───── Record excerpts
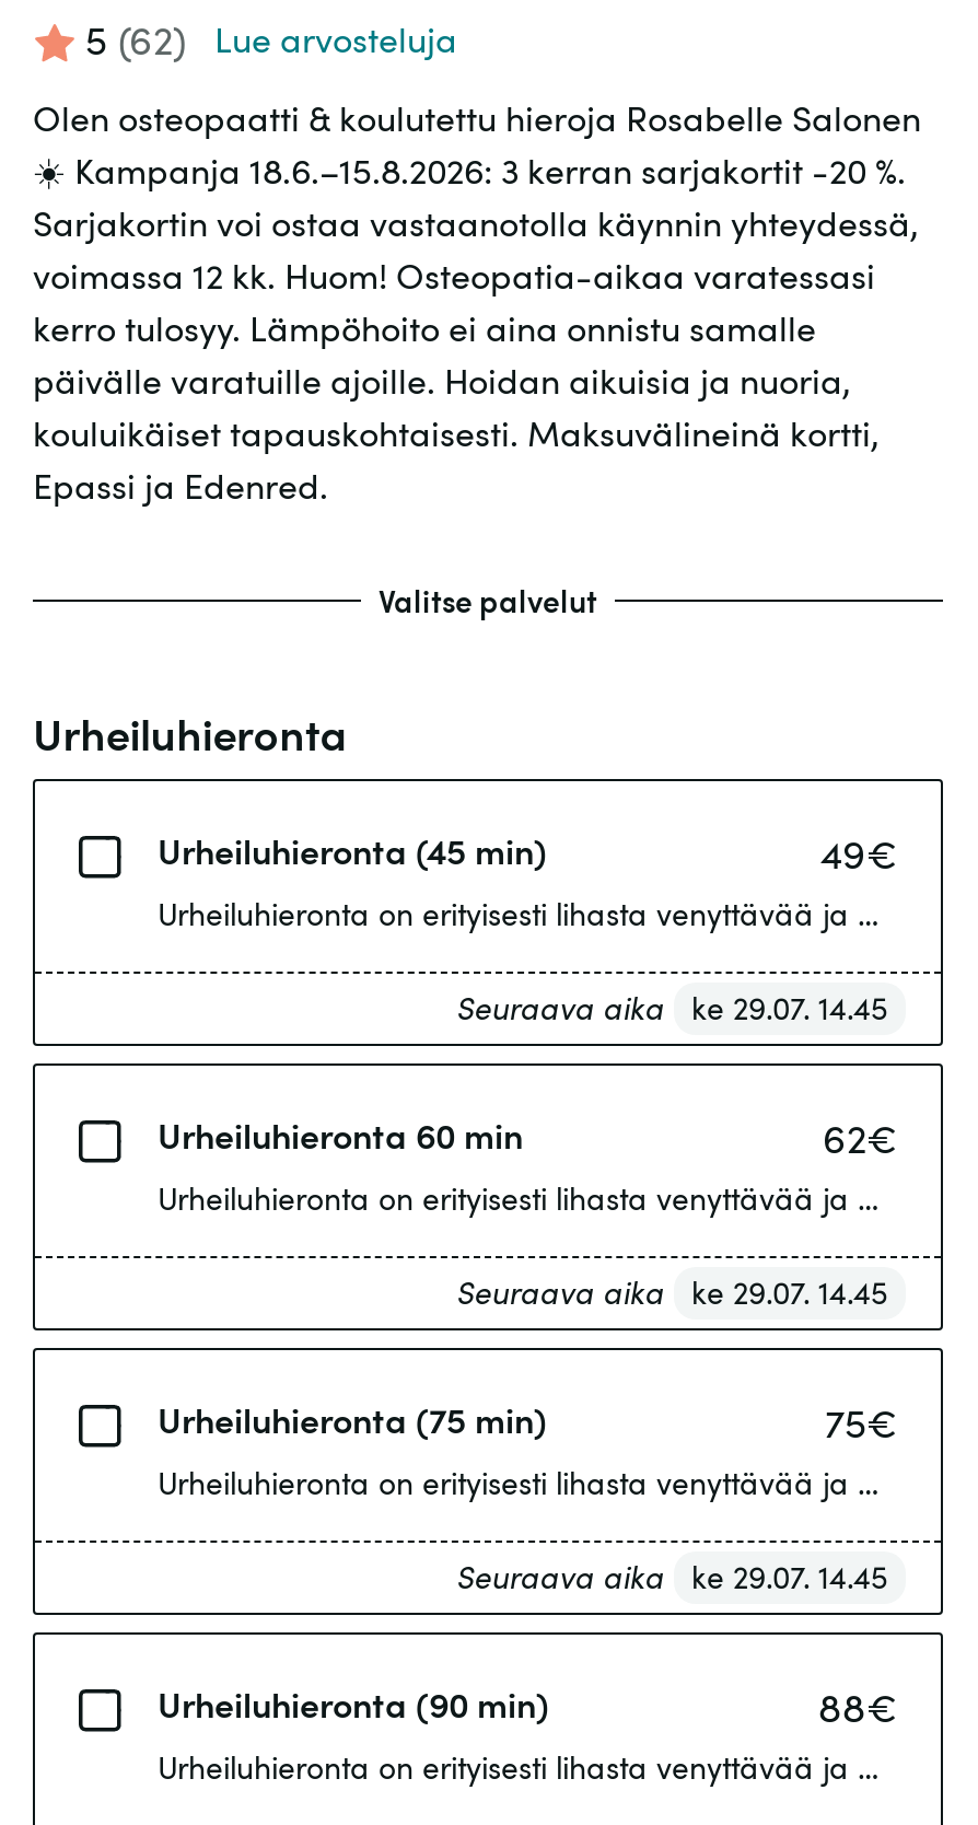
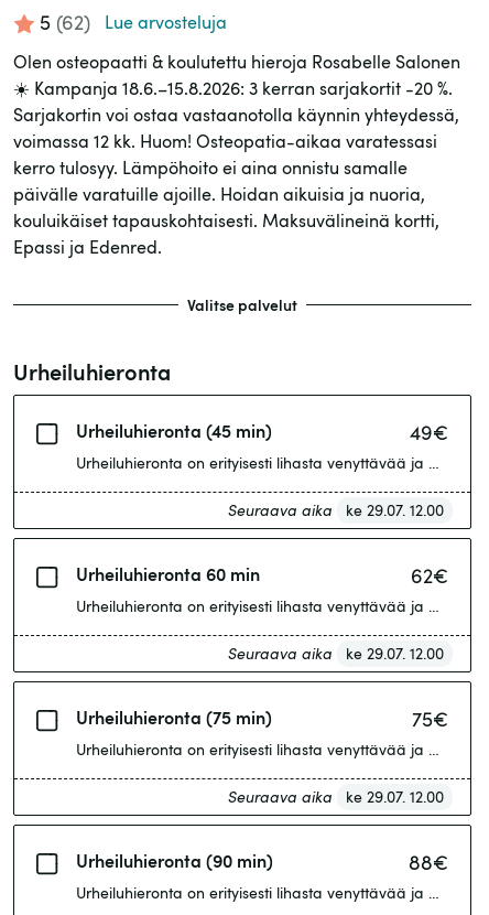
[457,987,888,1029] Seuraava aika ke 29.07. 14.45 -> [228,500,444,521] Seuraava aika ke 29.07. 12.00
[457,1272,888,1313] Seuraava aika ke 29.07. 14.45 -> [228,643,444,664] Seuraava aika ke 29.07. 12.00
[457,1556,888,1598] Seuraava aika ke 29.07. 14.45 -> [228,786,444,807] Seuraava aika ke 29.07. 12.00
──────────
───── Record excerpts
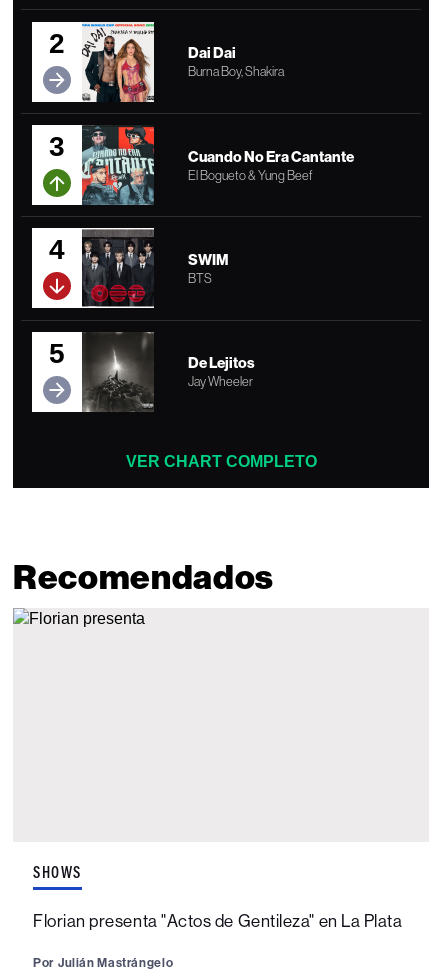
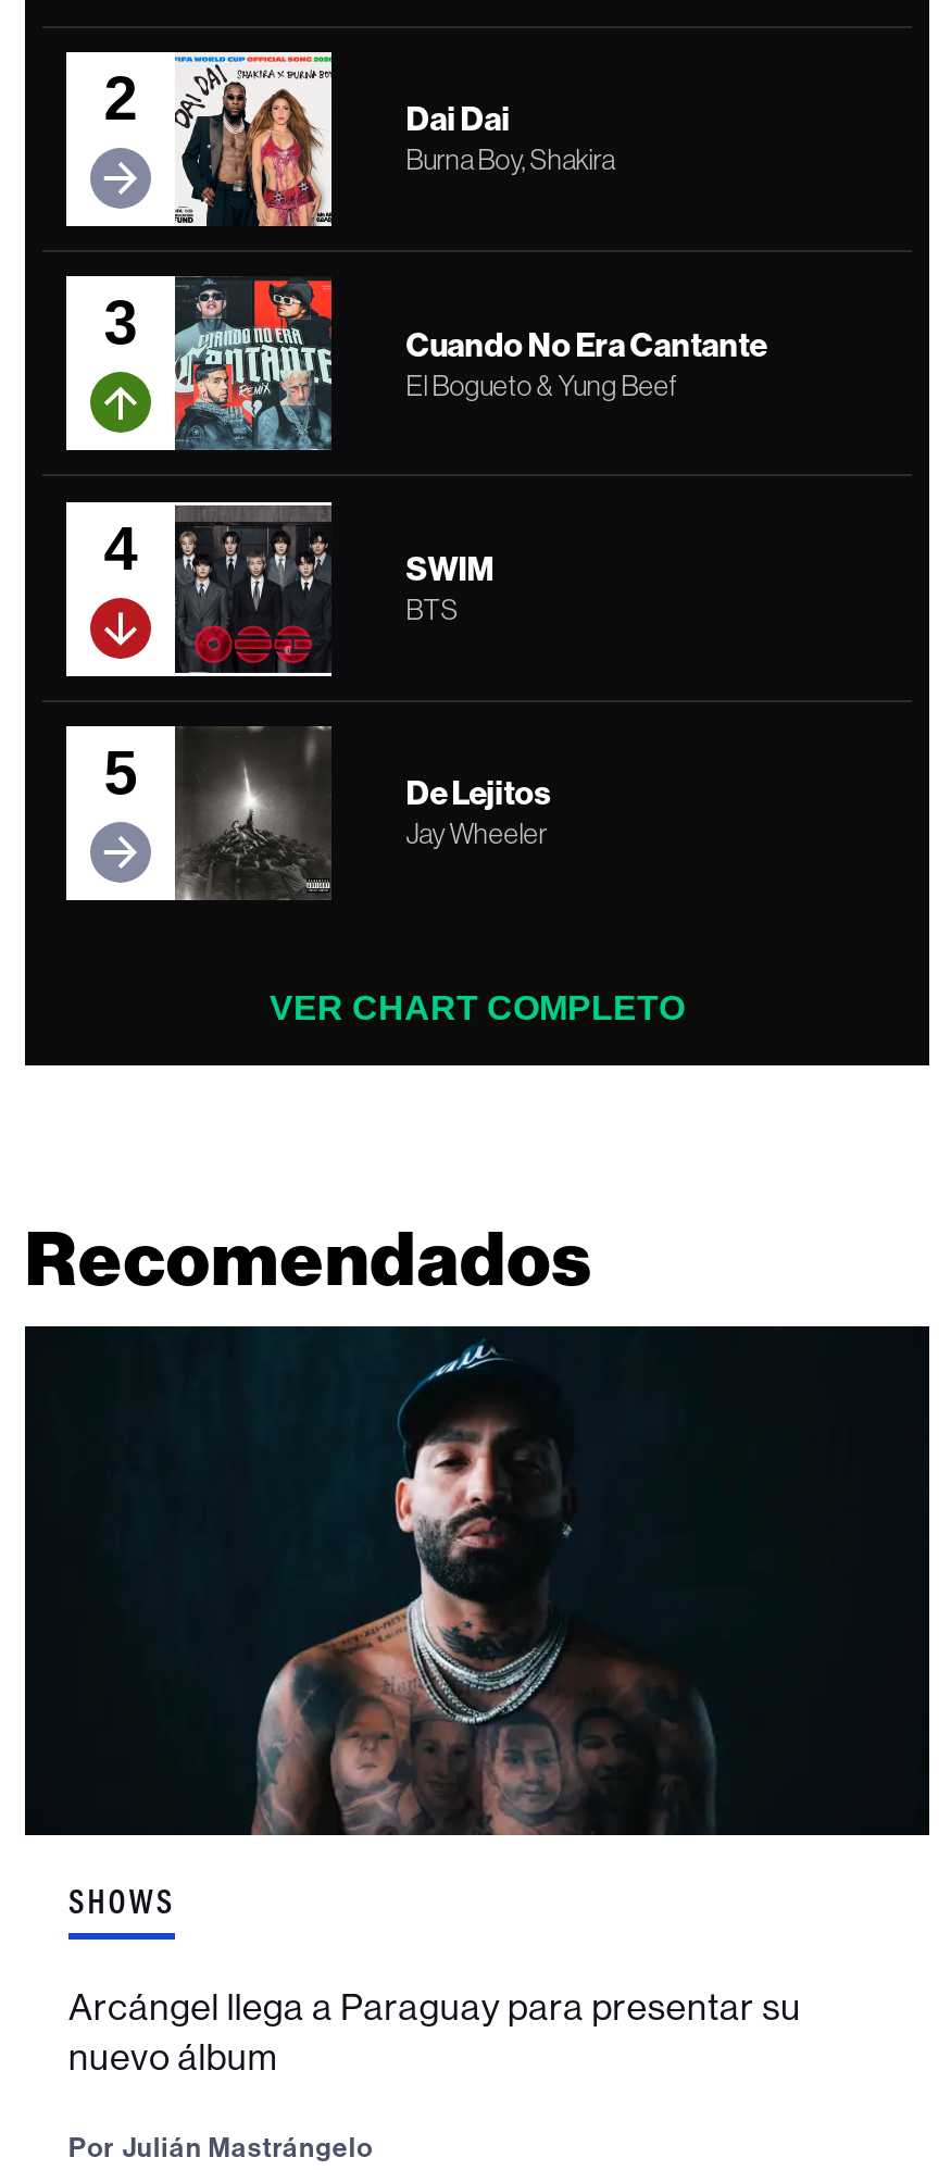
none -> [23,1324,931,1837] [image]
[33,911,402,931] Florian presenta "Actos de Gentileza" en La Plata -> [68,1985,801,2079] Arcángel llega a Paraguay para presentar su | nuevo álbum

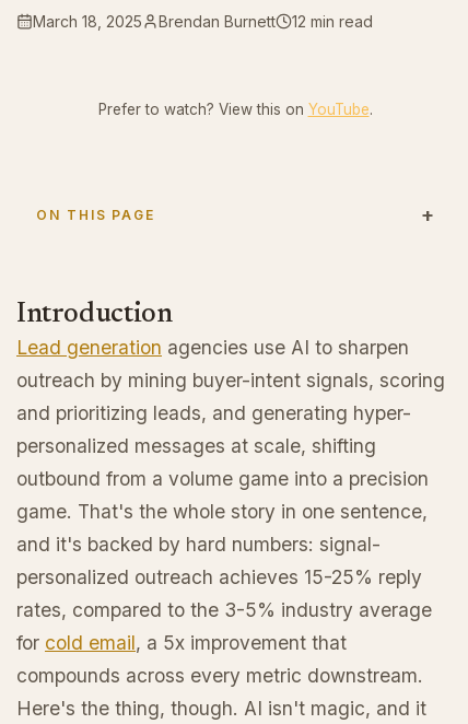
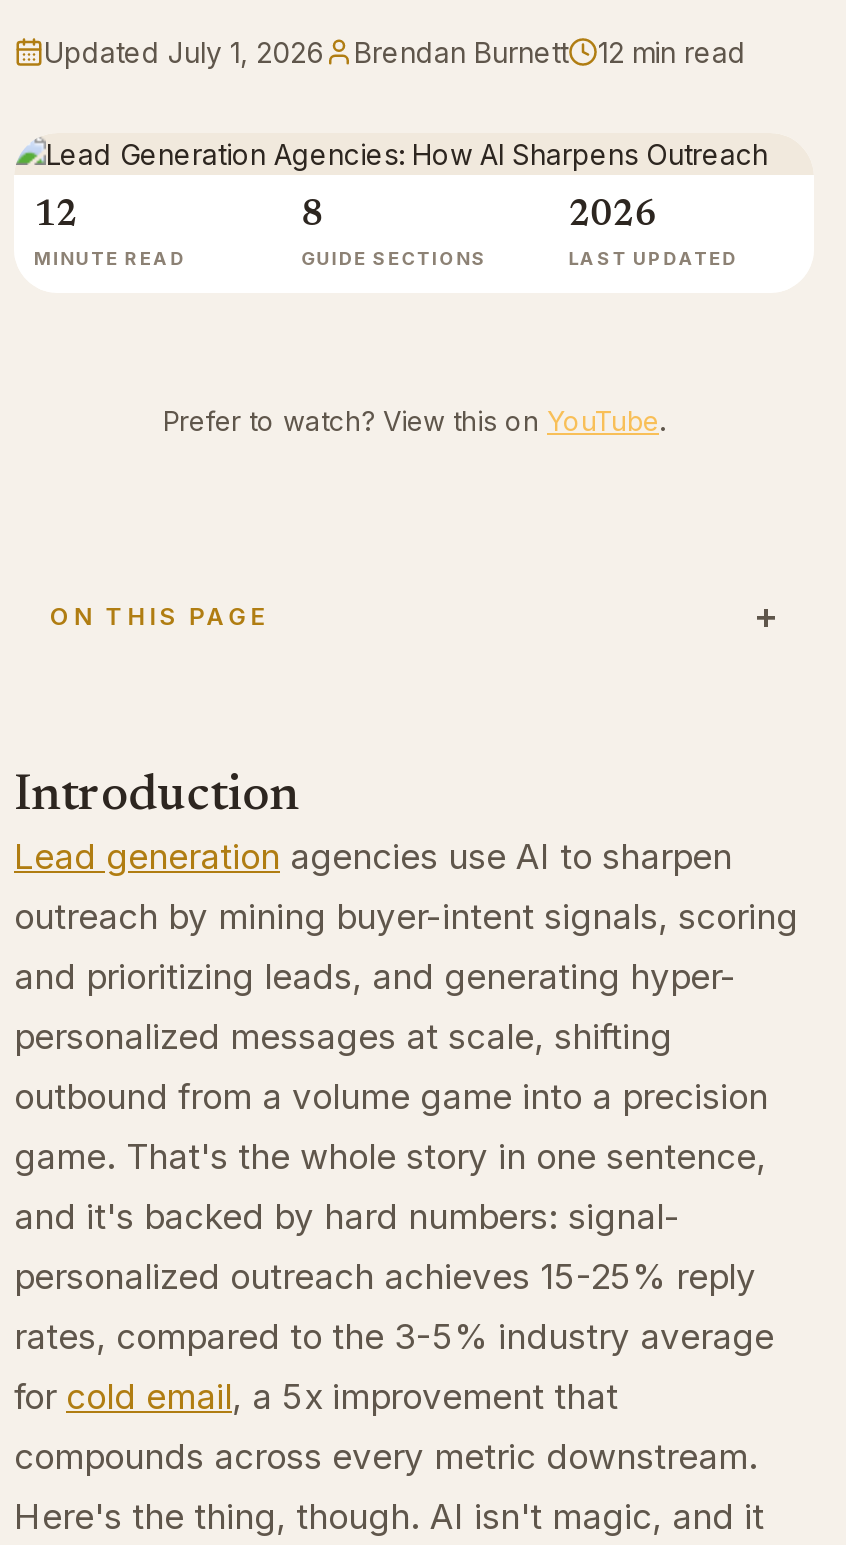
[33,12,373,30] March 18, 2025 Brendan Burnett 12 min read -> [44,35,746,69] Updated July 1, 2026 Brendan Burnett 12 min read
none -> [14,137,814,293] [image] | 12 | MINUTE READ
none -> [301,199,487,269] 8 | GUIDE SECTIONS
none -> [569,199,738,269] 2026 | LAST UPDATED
──────────
◆ **Assignment**: From the listing above, output exactly the run of lines that starts with the line containing "[457,987,888,1029] Seuraava aika" and ends with the line containing "[457,1556,888,1598] Seuraava aika".

◆ **Result**:
[457,987,888,1029] Seuraava aika ke 29.07. 14.45 -> [228,500,444,521] Seuraava aika ke 29.07. 12.00
[457,1272,888,1313] Seuraava aika ke 29.07. 14.45 -> [228,643,444,664] Seuraava aika ke 29.07. 12.00
[457,1556,888,1598] Seuraava aika ke 29.07. 14.45 -> [228,786,444,807] Seuraava aika ke 29.07. 12.00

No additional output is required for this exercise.